Disease name

선천 부신 증식
 Congenital adrenal hyperplasia

Marker gene

Gene symbol Chromosome location Protein name
CYP21A2 6p21.3 Cytochrome P45021

Prevalence

1-5 / 10 000

Inheritance

상염색체 열성

Age of onset

다양함

ICD 10 code

E25.0

MIM number

145295
201710
201750
201810
201910
202010
202110

Summary

Congenital adrenal hyperplasia (CAH) refers to a group of diseases associated with either complete (classical form) or partial (non-classical) anomalies in the biosynthesis of adrenal hormones. The prevalence of the classical form associated with 21-hydroxylase deficiency has been estimated at 1/14,000. However, the non-classical forms are more common. The disease is characterized by insufficient production of cortisol, or of aldosterone (classical form with salt wasting), associated with overproduction of adrenal androgens. In the classical form, metabolic decompensation (dehydration with hyponatremia, hyperkalemia and acidosis associated with mineralocorticoid deficiency, and hypoglycemia associated with glucocorticoid deficiency) may be life-threatening from the neonatal period onwards. Genital anomalies may be noted at birth in affected females. Chronic hyperandrogenism may lead to accelerated growth during childhood, but advanced bone maturation may lead to a deficit in final height. Adults tend to be overweight and metabolic disturbances, bone anomalies and fertility problems may also be present. Non-classical forms are associated with later onset, during the peri- or postpubertal period, and manifest with signs of hyperandrogenism (acne, hirsutism, menstrual problems and infertility). CAH is transmitted as an autosomal recessive trait.

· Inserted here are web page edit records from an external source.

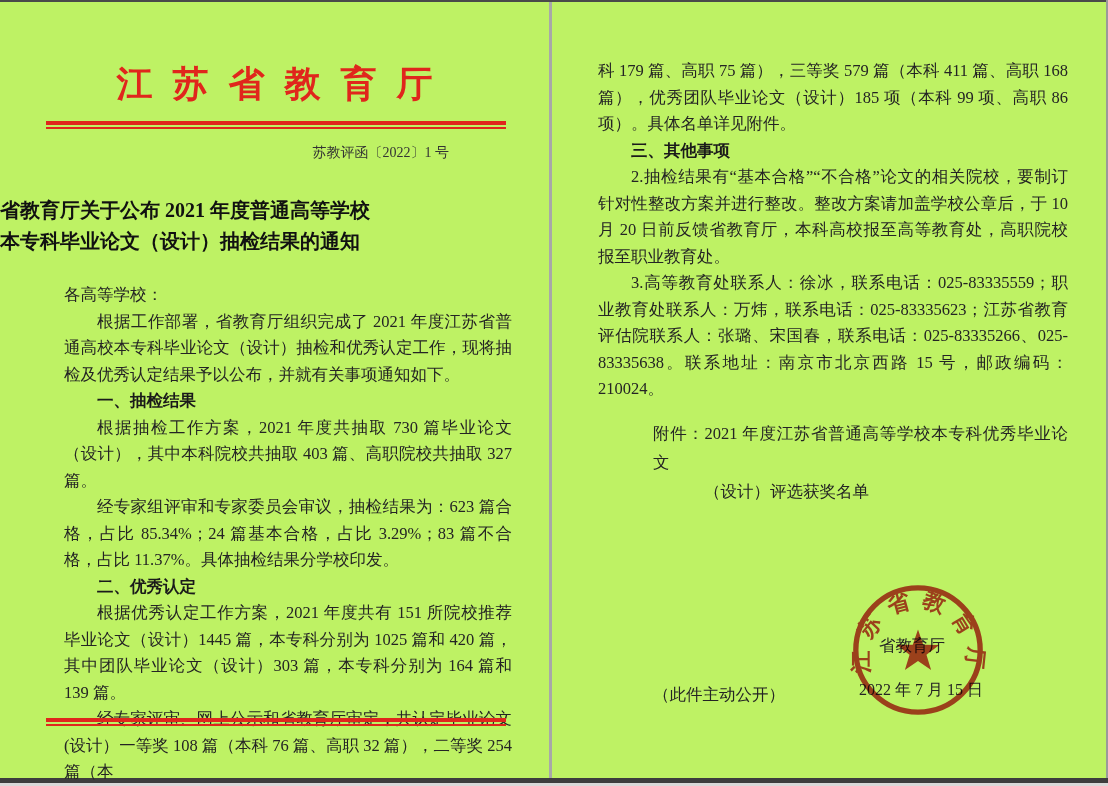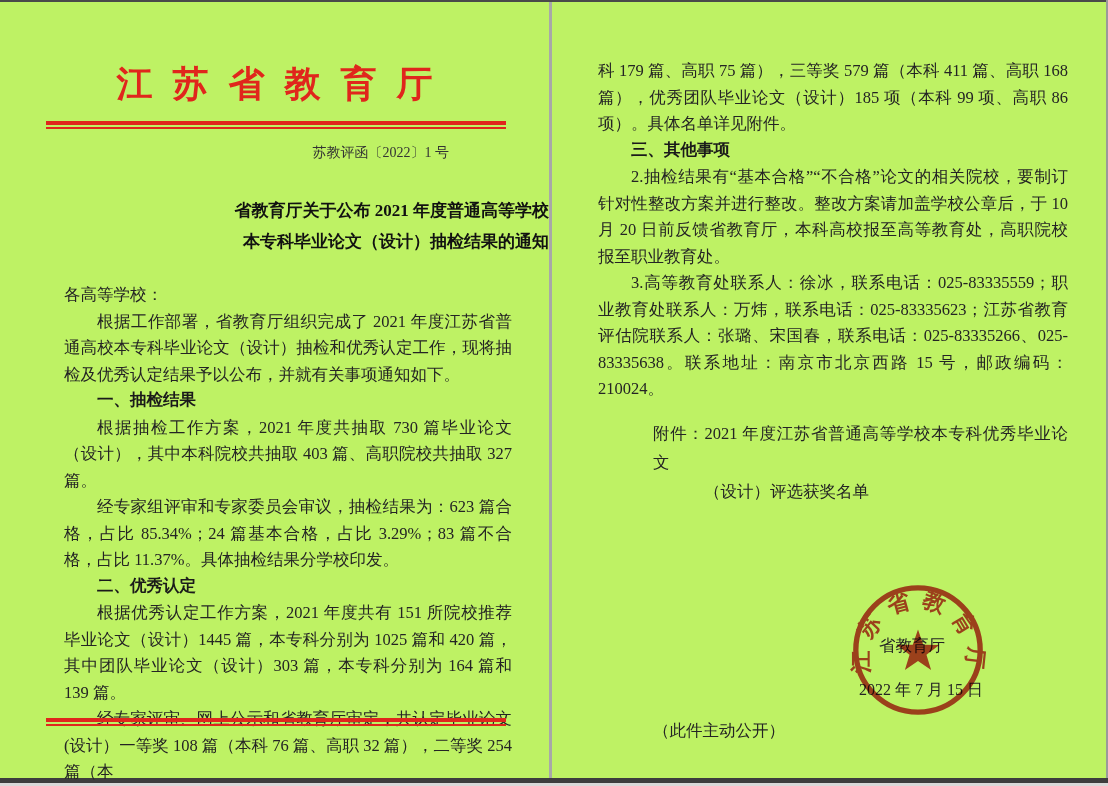"三、其他事项" .section-heading { font-family: Liberation Mono, monospace -> Liberation Serif, serif }
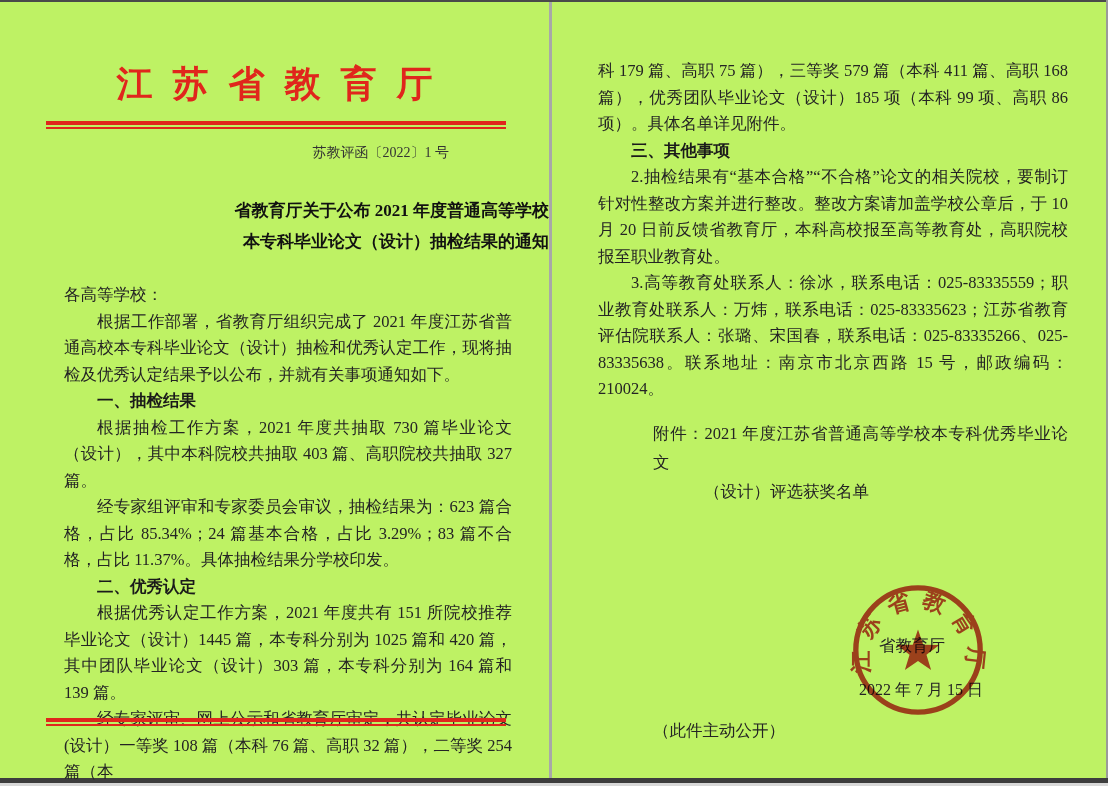"省教育厅关于公布 2021 年度普通高等学校" .notice-title { font-size: 17px -> 20px; text-align: right -> left }
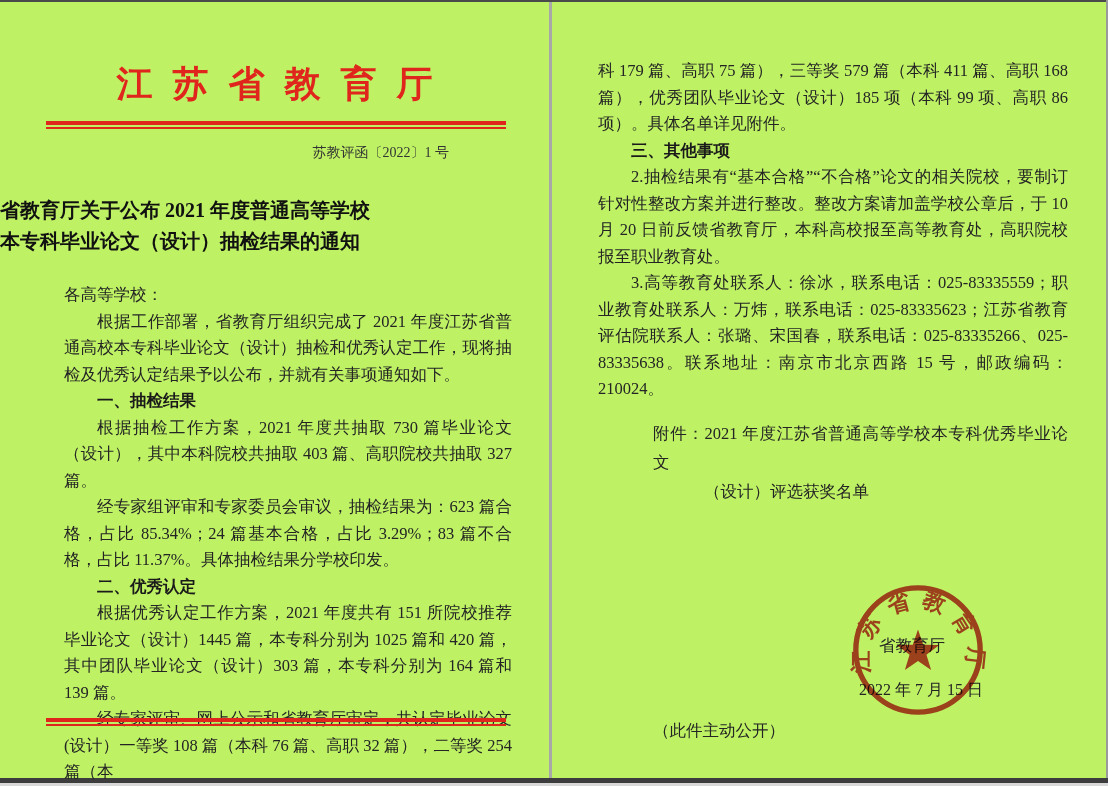"（此件主动公开）" .disclosure-note { margin-top: 36px -> none }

The most common form (accounting for 95% of cases) results from 21-hydroxylase deficiency. Other causes of CAH include deficiencies of 11-hydroxylase, 3-beta-hydroxysteroid dehydrogenase or 17-alpha-hydroxylase. Newborn screening for 21-hydroxylase deficiency (classical form) has been established in many countries and is based on measurement of 17-hydroxyprogesterone levels. Identification of an index case should lead to testing of all family members and relatives. Prenatal diagnosis is possible through molecular analysis of fetal DNA and allows treatment to be established for preventing virilization in affected females. Life-long hormone replacement therapy (gluco- and mineralocorticoids for the classical forms with salt wasting, and glucocorticoids for the simple virilizing forms) requires close follow-up (pediatric through to adulthood) and has improved the prognosis for patients by preventing complications associated with chronic hyperandrogenism and allowing normal fertility. Genital anomalies in females may require surgical intervention(s).